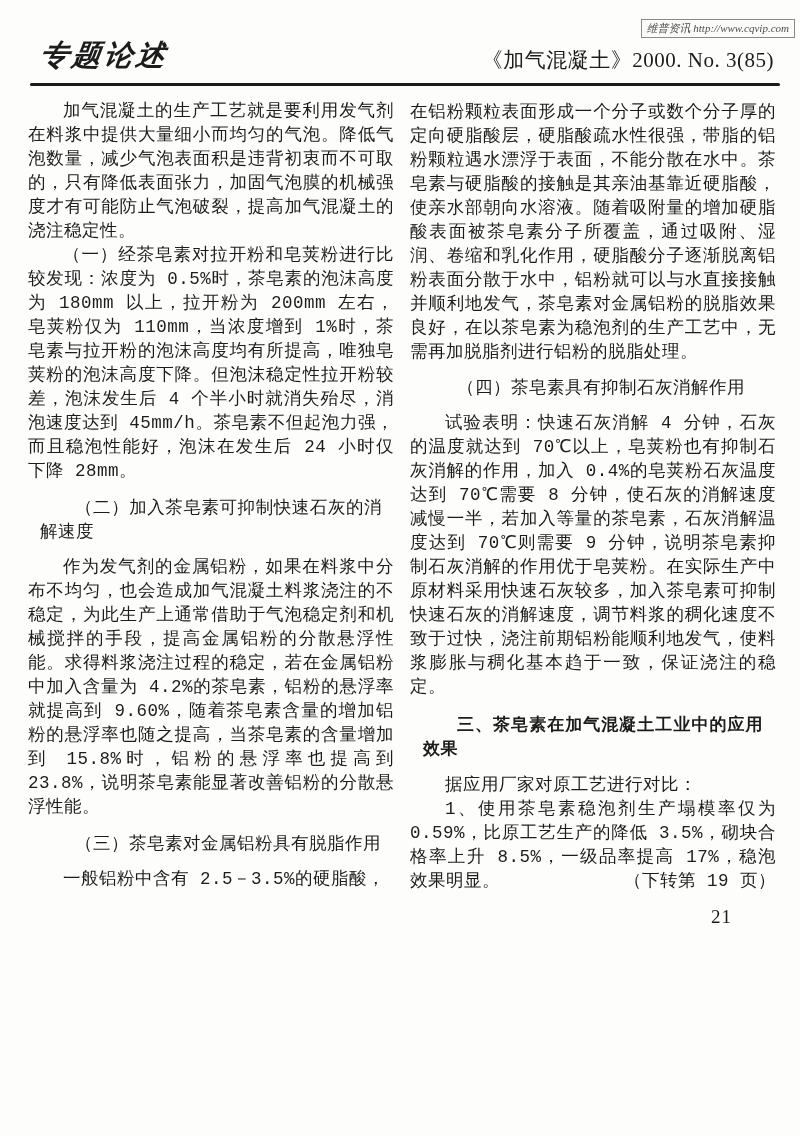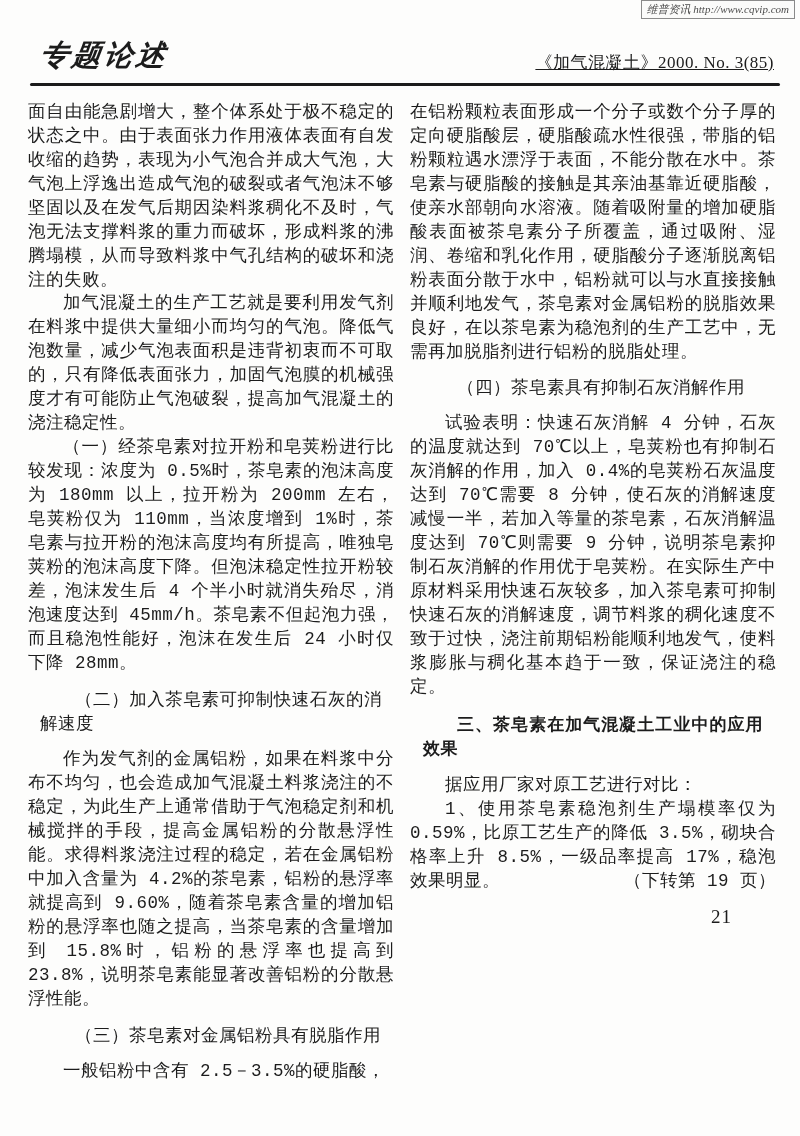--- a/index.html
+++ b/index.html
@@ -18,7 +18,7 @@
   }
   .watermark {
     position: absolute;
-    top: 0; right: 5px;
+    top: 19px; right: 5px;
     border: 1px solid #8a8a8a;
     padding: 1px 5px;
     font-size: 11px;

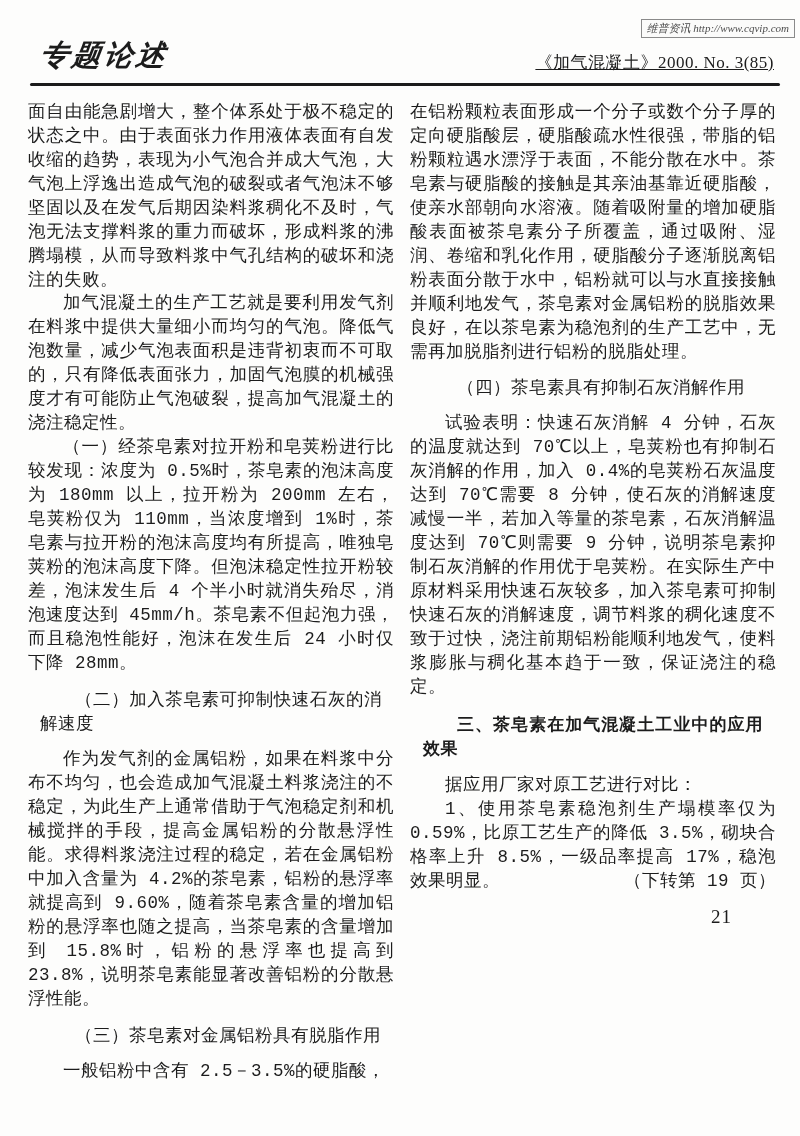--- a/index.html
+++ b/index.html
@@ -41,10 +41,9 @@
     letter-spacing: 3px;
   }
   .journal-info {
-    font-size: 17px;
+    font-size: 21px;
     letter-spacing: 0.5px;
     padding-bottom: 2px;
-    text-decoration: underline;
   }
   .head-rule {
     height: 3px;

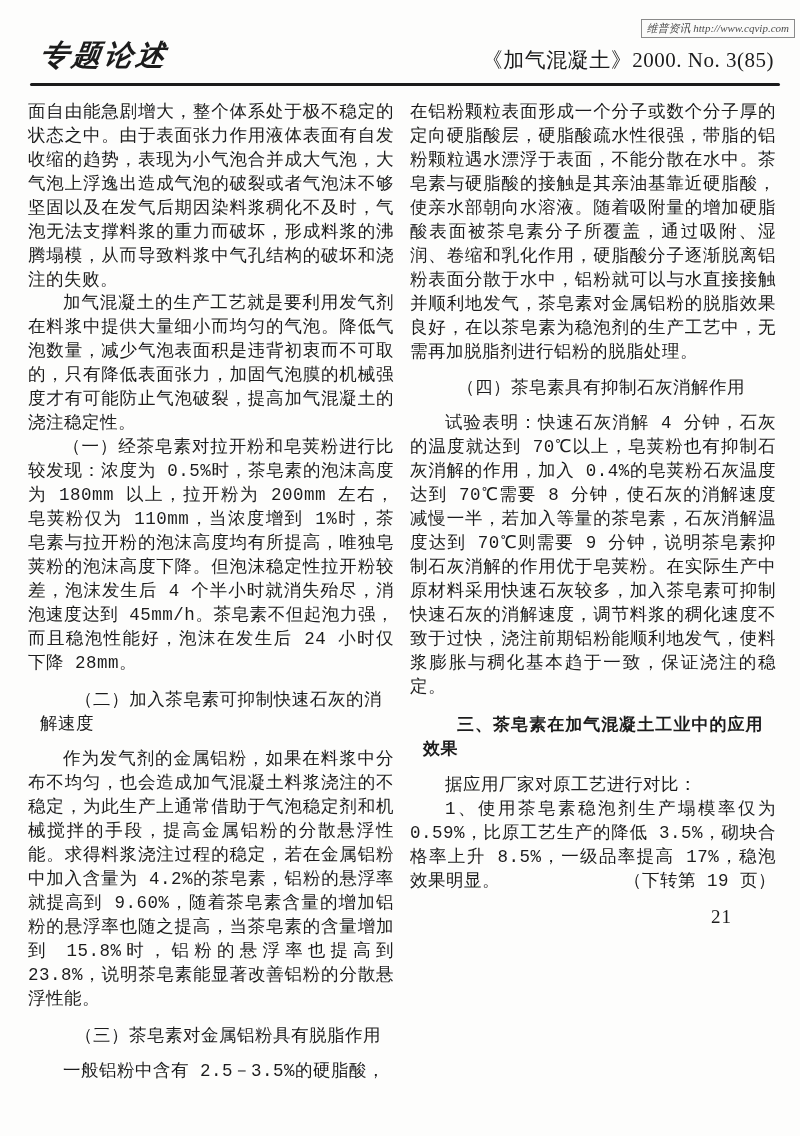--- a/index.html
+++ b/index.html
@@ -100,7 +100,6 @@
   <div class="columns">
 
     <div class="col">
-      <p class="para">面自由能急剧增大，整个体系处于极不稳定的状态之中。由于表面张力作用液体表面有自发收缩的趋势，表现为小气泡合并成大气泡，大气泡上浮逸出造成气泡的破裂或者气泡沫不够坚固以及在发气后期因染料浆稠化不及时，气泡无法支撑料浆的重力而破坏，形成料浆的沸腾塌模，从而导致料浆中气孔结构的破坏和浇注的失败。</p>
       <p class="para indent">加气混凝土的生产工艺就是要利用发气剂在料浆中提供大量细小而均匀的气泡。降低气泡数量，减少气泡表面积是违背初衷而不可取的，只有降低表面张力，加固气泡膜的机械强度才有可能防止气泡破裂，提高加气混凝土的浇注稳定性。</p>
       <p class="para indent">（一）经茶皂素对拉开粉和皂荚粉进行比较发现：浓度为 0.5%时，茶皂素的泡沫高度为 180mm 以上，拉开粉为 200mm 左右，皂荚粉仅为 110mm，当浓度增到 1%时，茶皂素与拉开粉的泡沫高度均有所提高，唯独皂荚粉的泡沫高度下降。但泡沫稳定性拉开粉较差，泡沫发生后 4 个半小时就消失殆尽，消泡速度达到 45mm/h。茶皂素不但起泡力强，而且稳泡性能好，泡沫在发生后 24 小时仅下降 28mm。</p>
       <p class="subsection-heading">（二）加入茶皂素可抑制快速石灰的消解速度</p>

----

» YOUR INSTRUCTIONS
Retype exactly, and only, the lines from the one containing "position: absolute;" through the end of the material, leaving aside every picture.

» YOUR RESPONSE
     position: absolute;
-    top: 0; right: 5px;
+    top: 19px; right: 5px;
     border: 1px solid #8a8a8a;
     padding: 1px 5px;
     font-size: 11px;

--- a/index.html
+++ b/index.html
@@ -41,10 +41,9 @@
     letter-spacing: 3px;
   }
   .journal-info {
-    font-size: 17px;
+    font-size: 21px;
     letter-spacing: 0.5px;
     padding-bottom: 2px;
-    text-decoration: underline;
   }
   .head-rule {
     height: 3px;

--- a/index.html
+++ b/index.html
@@ -100,7 +100,6 @@
   <div class="columns">
 
     <div class="col">
-      <p class="para">面自由能急剧增大，整个体系处于极不稳定的状态之中。由于表面张力作用液体表面有自发收缩的趋势，表现为小气泡合并成大气泡，大气泡上浮逸出造成气泡的破裂或者气泡沫不够坚固以及在发气后期因染料浆稠化不及时，气泡无法支撑料浆的重力而破坏，形成料浆的沸腾塌模，从而导致料浆中气孔结构的破坏和浇注的失败。</p>
       <p class="para indent">加气混凝土的生产工艺就是要利用发气剂在料浆中提供大量细小而均匀的气泡。降低气泡数量，减少气泡表面积是违背初衷而不可取的，只有降低表面张力，加固气泡膜的机械强度才有可能防止气泡破裂，提高加气混凝土的浇注稳定性。</p>
       <p class="para indent">（一）经茶皂素对拉开粉和皂荚粉进行比较发现：浓度为 0.5%时，茶皂素的泡沫高度为 180mm 以上，拉开粉为 200mm 左右，皂荚粉仅为 110mm，当浓度增到 1%时，茶皂素与拉开粉的泡沫高度均有所提高，唯独皂荚粉的泡沫高度下降。但泡沫稳定性拉开粉较差，泡沫发生后 4 个半小时就消失殆尽，消泡速度达到 45mm/h。茶皂素不但起泡力强，而且稳泡性能好，泡沫在发生后 24 小时仅下降 28mm。</p>
       <p class="subsection-heading">（二）加入茶皂素可抑制快速石灰的消解速度</p>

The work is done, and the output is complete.